Material shown »
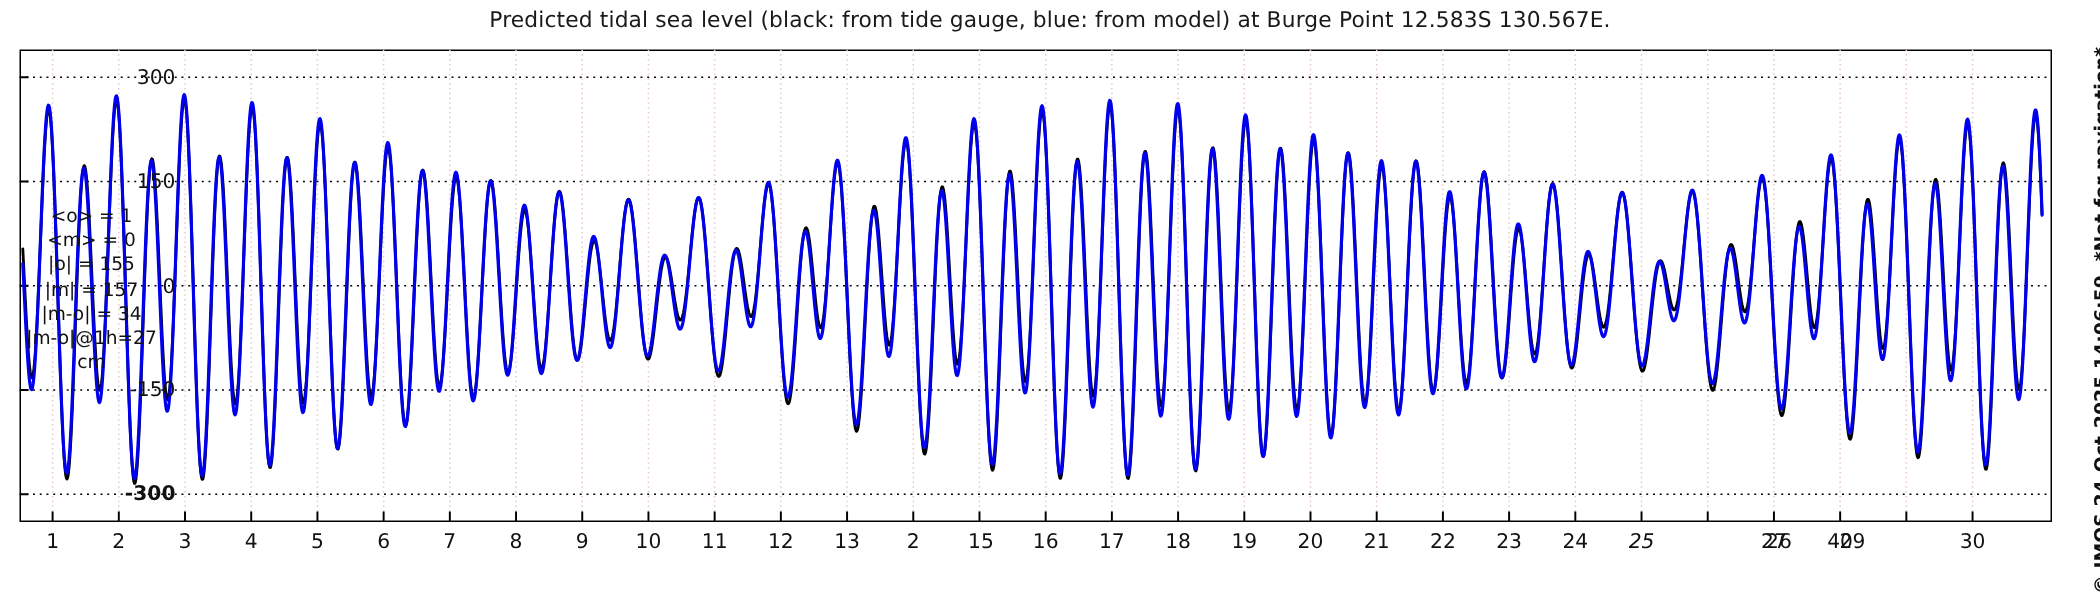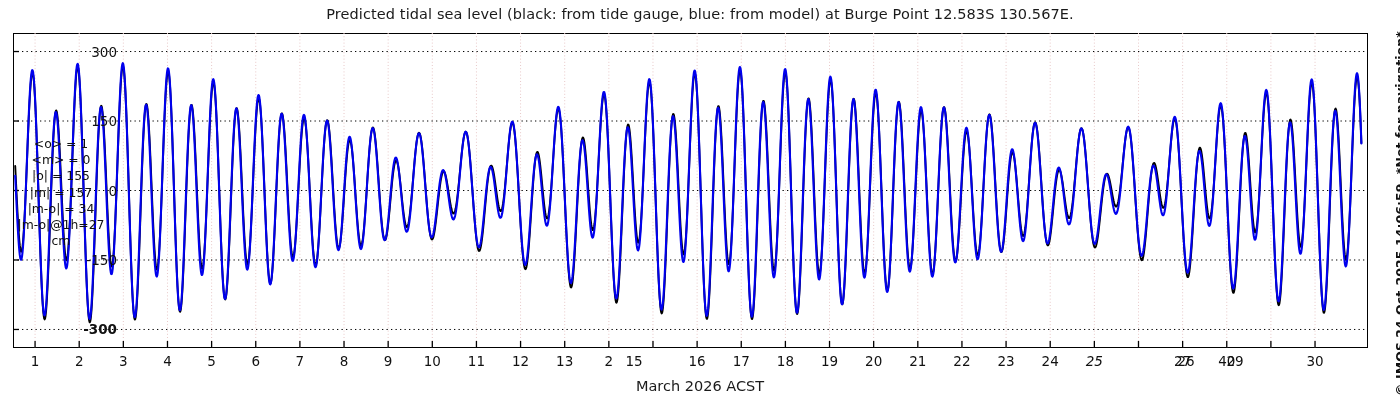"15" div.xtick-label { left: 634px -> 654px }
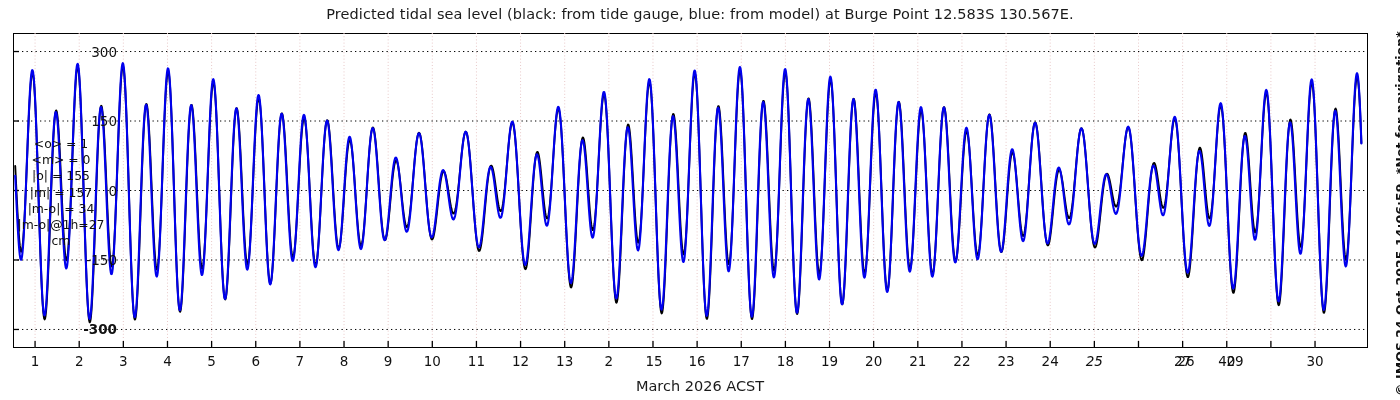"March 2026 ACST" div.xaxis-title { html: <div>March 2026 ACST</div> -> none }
==
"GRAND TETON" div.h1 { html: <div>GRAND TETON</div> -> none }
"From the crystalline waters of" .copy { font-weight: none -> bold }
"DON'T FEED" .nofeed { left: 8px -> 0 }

What the task requires »
Reproduce the lines of the entries above from the one with "html: <div>GRAND TETON</div>" to the one with "left: 8px ->", both included, exactly and without any other line.

Finished exercise »
"GRAND TETON" div.h1 { html: <div>GRAND TETON</div> -> none }
"From the crystalline waters of" .copy { font-weight: none -> bold }
"DON'T FEED" .nofeed { left: 8px -> 0 }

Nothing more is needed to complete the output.